▶ What to produce
Starting with the line below that holds "(559, 169) none -> [463,86,491,102] day" and stopping after the line that holds "[122,445,211,460] Features -> (74, 284) none", transcribe the lines exactly, leaving out all pictures.

Difference listings:
───

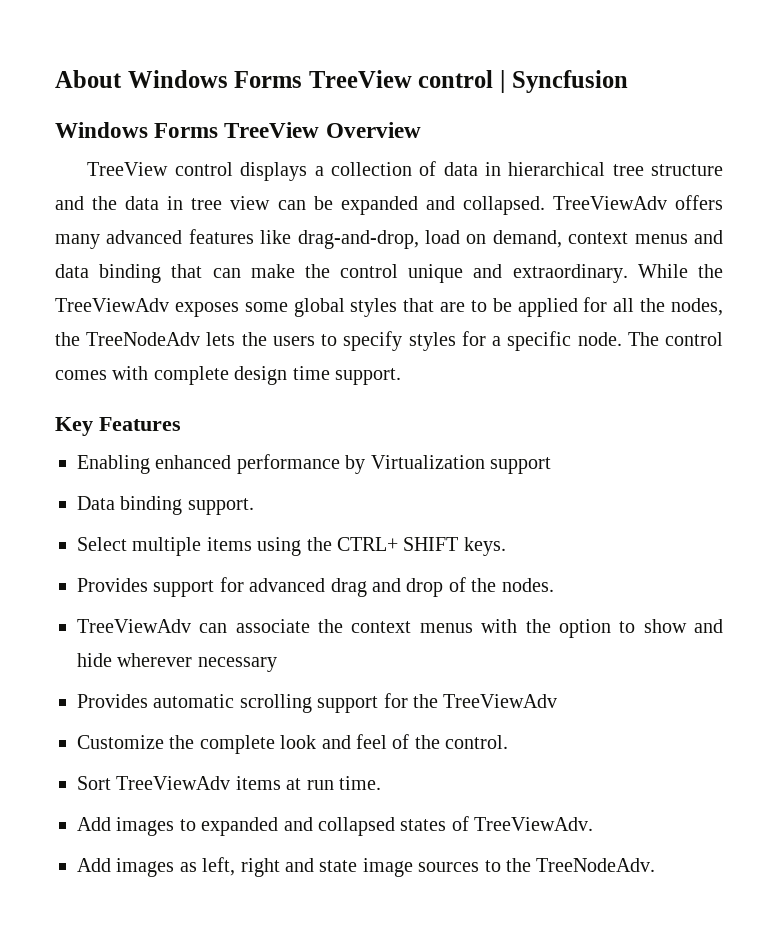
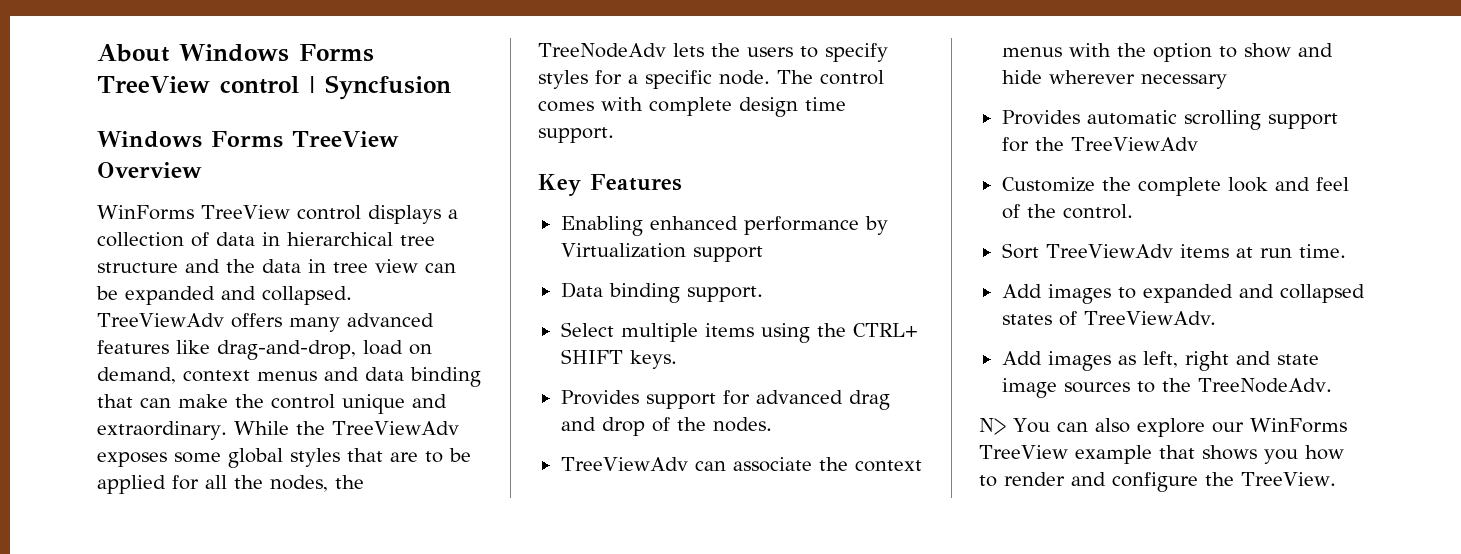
(421, 130) none -> [97,205,194,220] WinForms
(656, 865) none -> [979,418,1347,437] [979,445,1344,464] [979,472,1336,492] // N> You can also explore our WinForms TreeView example that shows you how to render and configure the TreeView.

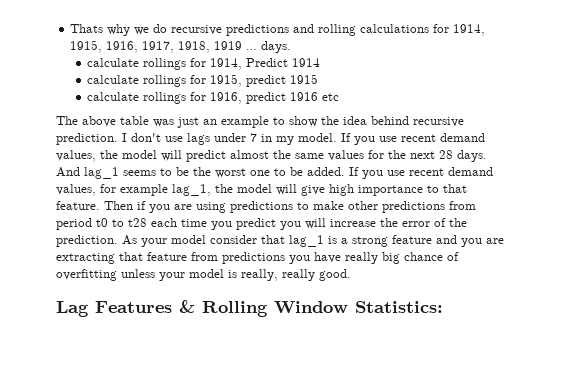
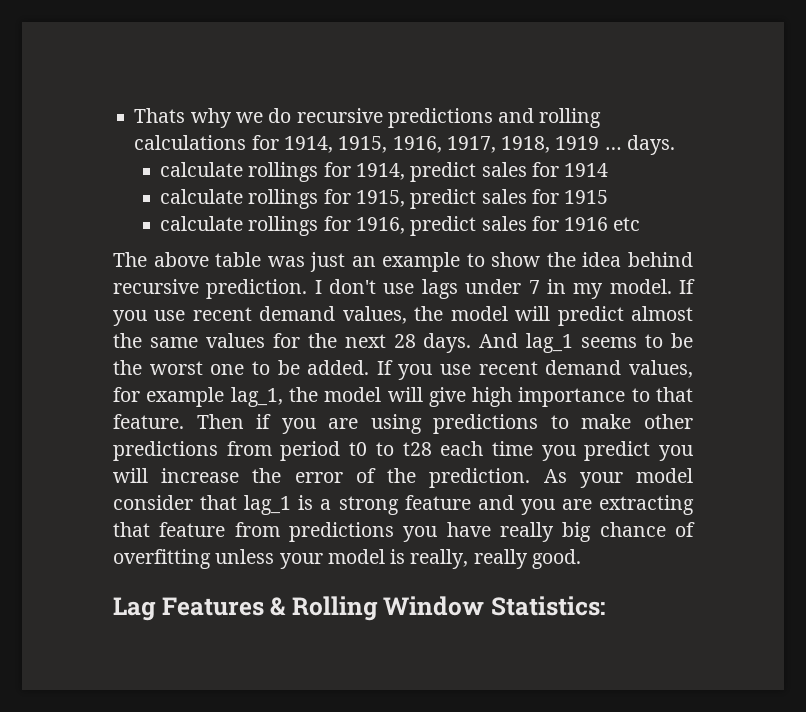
[246,58,289,67] Predict -> [410,162,559,182] predict sales for
(287, 81) none -> [481,189,559,204] sales for
(287, 98) none -> [481,216,559,231] sales for

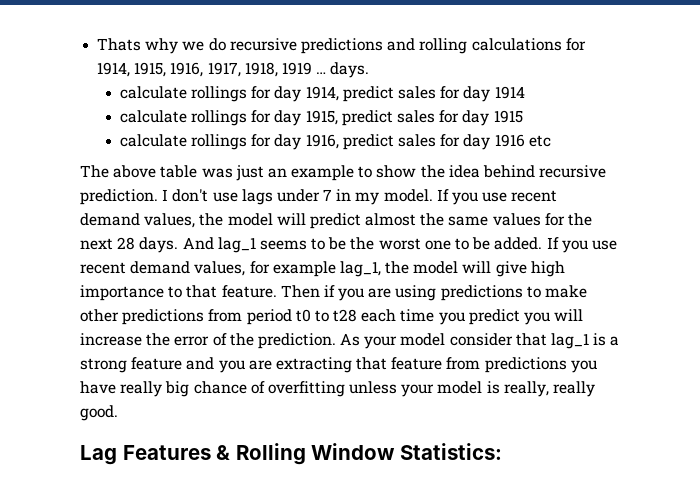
(351, 169) none -> [274,86,302,102] day
(559, 169) none -> [463,86,491,102] day
(351, 196) none -> [274,110,302,126] day
(559, 196) none -> [462,110,490,126] day
(351, 223) none -> [274,134,302,150] day
(559, 223) none -> [463,134,491,150] day

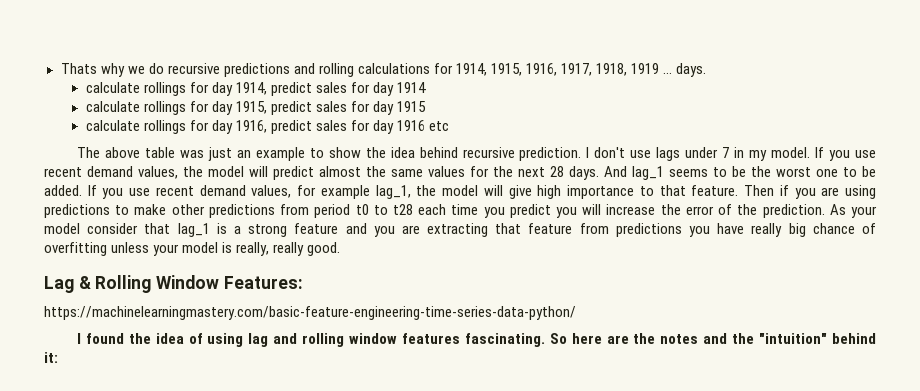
[122,445,211,460] Features -> (74, 284) none
[399,443,502,460] Statistics: -> [223,276,303,289] [44,306,576,320] [76,333,876,347] [44,352,58,363] Features: // https://machinelearningmastery.com/basic-feature-engineering-time-series-data-python/ // I found the idea of using lag and rolling window features fascinating. So here are the notes and the "intuition" behind it:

───

▶ Exercise result
(559, 169) none -> [463,86,491,102] day
(351, 196) none -> [274,110,302,126] day
(559, 196) none -> [462,110,490,126] day
(351, 223) none -> [274,134,302,150] day
(559, 223) none -> [463,134,491,150] day

[122,445,211,460] Features -> (74, 284) none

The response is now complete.